DATA RECORDS ::
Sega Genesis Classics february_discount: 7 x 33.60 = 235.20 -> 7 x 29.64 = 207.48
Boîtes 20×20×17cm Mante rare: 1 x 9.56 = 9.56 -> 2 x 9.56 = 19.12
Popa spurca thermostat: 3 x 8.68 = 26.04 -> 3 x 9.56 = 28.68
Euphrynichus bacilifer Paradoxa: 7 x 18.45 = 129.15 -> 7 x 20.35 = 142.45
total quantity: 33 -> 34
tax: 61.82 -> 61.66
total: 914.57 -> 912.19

---

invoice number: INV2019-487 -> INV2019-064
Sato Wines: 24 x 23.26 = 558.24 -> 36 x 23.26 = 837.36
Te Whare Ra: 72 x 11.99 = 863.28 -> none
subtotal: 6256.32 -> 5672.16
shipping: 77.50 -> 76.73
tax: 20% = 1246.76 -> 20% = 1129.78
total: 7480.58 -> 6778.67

...

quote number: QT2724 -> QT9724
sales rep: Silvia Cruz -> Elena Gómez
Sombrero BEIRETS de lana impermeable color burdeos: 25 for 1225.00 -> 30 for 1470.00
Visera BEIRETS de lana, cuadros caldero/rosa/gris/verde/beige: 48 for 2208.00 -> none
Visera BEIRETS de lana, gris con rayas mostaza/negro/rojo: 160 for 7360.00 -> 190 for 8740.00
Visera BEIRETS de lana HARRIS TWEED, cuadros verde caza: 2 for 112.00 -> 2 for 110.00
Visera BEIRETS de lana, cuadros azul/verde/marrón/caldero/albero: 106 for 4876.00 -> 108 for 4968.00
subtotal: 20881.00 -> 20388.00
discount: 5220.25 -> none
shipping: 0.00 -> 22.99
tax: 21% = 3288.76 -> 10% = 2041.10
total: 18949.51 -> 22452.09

PROBLEM :: Find the lines above that contain the word "caldero" and collect them.

ANSWER TO THIS PROBLEM ::
Visera BEIRETS de lana, cuadros caldero/rosa/gris/verde/beige: 48 for 2208.00 -> none
Visera BEIRETS de lana, cuadros azul/verde/marrón/caldero/albero: 106 for 4876.00 -> 108 for 4968.00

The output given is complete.